Definte the image transforms: resize to the image size suitable for the model, convert to PyTorch tensor, and normalize colors. For the training transforms, we also augment the data using horizontal flips.

In [None]:
IMG_SIZE = 224

val_transforms = T.Compose([    
    T.CenterCrop(IMG_SIZE),
    T.ToTensor(),
    T.Normalize(mean=[0.485, 0.456, 0.406], std=[0.229, 0.224, 0.225])
])

train_transforms = T.Compose([
    T.Resize((IMG_SIZE, IMG_SIZE)),
    T.RandomHorizontalFlip(),
    T.ToTensor(),
    T.Normalize(mean=[0.485, 0.456, 0.406], std=[0.229, 0.224, 0.225])
])

Now we create the datasets and data loaders.

In [None]:
# DataLoader params
BATCH_SIZE = 32
IMG_SIZE = 224
NUM_WORKERS = 4

train_ds = HyenaDataset(train_samples, transform=train_transforms)
val_ds = HyenaDataset(val_samples, transform=val_transforms)

train_loader = DataLoader(train_ds, batch_size=BATCH_SIZE, shuffle=True, num_workers=NUM_WORKERS)
val_loader = DataLoader(val_ds, batch_size=BATCH_SIZE, shuffle=False, num_workers=NUM_WORKERS)
print('DataLoaders ready.')


## Model setup
Load a pretrained EfficientNetV2 from `timm`, replace the classifier head with a new linear layer sized to `NUM_CLASSES`. We keep the code defensive to handle a couple of naming conventions.

In [None]:
# Show some sample images and their labels (visual check)
import matplotlib.pyplot as plt
import numpy as np

if 'train_ds' in globals():
    fig, axs = plt.subplots(2, 5, figsize=(15, 6))
    axs = axs.ravel()
    for i in range(10):
        img, label = train_ds[i]
        # img is normalized tensor; un-normalize for display
        img_np = img.numpy().transpose(1, 2, 0)
        mean = np.array([0.485, 0.456, 0.406])
        std = np.array([0.229, 0.224, 0.225])
        img_np = img_np * std + mean
        img_np = np.clip(img_np, 0, 1)
        axs[i].imshow(img_np)
        axs[i].set_title(f'label={label}')
        axs[i].axis('off')
    plt.show()
else:
    print('train_ds not found.
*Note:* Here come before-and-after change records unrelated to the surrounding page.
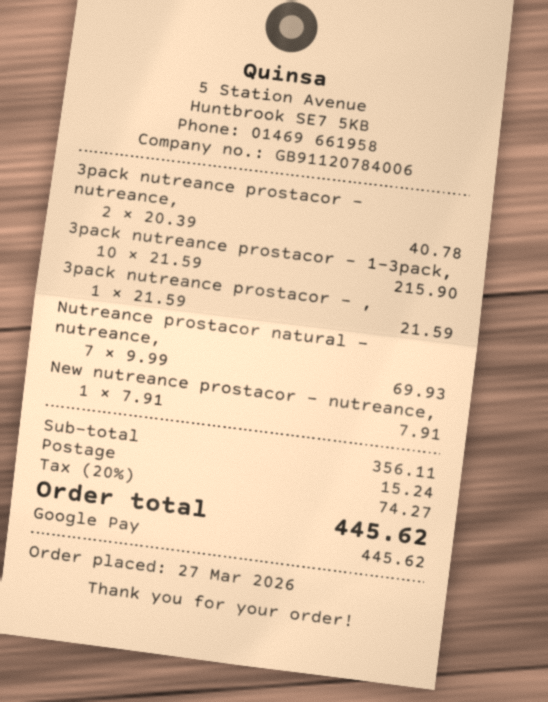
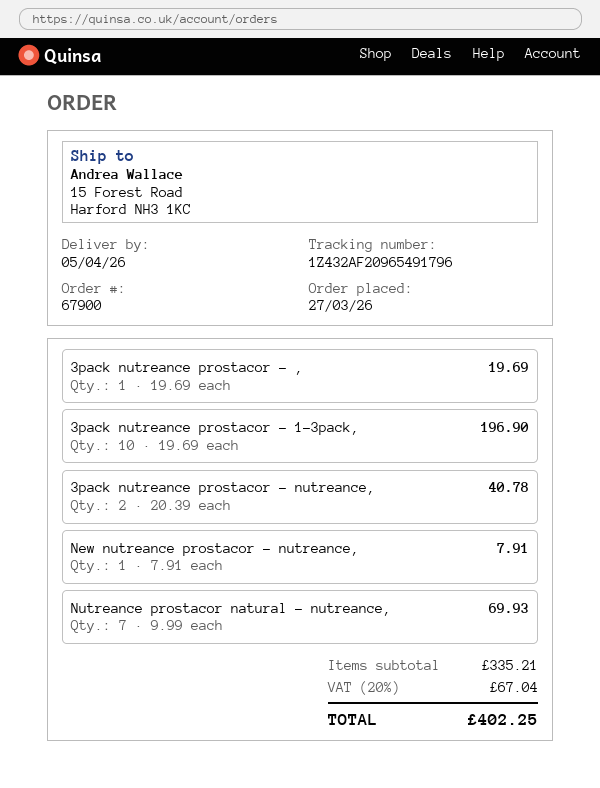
3pack nutreance prostacor - 1-3pack,: 10 x 21.59 = 215.90 -> 10 x 19.69 = 196.90
3pack nutreance prostacor - ,: 1 x 21.59 = 21.59 -> 1 x 19.69 = 19.69
subtotal: 356.11 -> 335.21
shipping: 15.24 -> none
tax: 20% = 74.27 -> 20% = 67.04
total: 445.62 -> 402.25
Run Data loaders cell first.')


In [None]:
device = torch.device('cuda' if torch.cuda.is_available() else 'cpu')
print('Device:', device)

# Create model (small variant for speed; change to efficientnetv2_m or _l if you want)
MODEL_NAME = 'efficientnetv2_s'

# lazy guard: NUM_CLASSES must exist from dataset cell
try:
    NUM_CLASSES
except NameError:
    NUM_CLASSES = 256  # fallback; change to actual number after you build split

model = timm.create_model(MODEL_NAME, pretrained=True)
# replace classifier robustly
if hasattr(model, 'classifier') and isinstance(model.classifier, nn.Linear):
    in_f = model.classifier.in_features
    model.classifier = nn.Linear(in_f, NUM_CLASSES)
elif hasattr(model, 'fc') and isinstance(model.fc, nn.Linear):
    in_f = model.fc.in_features
    model.fc = nn.Linear(in_f, NUM_CLASSES)
else:
    # timm models often have a .get_classifier / .reset_classifier API; try that
    try:
        model.reset_classifier(num_classes=NUM_CLASSES)
    except Exception as e:
        print('Could not find a known classifier attribute; inspect model to set classifier manually:', e)

model.to(device)
print(model)


### Freeze backbone and train head
We freeze all parameters except the classifier parameters (by name heuristic) and train only the head for a few epochs.

In [None]:
# Freeze everything except classifier
for name, p in model.named_parameters():
    if 'classifier' in name or 'head' in name or 'fc' in name:
        p.requires_grad = True
    else:
        p.requires_grad = False

# Simple optimizer for the trainable params only
head_params = [p for p in model.parameters() if p.requires_grad]
optimizer = torch.optim.Adam(head_params, lr=1e-3)
criterion = nn.CrossEntropyLoss()

def evaluate(loader, model):
    model.eval()
    correct = 0
    total = 0
    with torch.no_grad():
        for xb, yb in loader:
            xb, yb = xb.to(device), yb.to(device)
            out = model(xb)
            pred = out.argmax(dim=1)
            correct += (pred == yb).sum().item()
            total += yb.size(0)
    return correct / total if total else 0.0

def train_one_epoch(loader, model, opt, loss_fn):
    model.train()
    running_loss = 0.0
    for xb, yb in loader:
        xb, yb = xb.to(device), yb.to(device)
        opt.zero_grad()
        out = model(xb)
        loss = loss_fn(out, yb)
        loss.backward()
        opt.step()
        running_loss += loss.item() * xb.size(0)
    return running_loss / (len(loader.dataset) if hasattr(loader, 'dataset') else 1)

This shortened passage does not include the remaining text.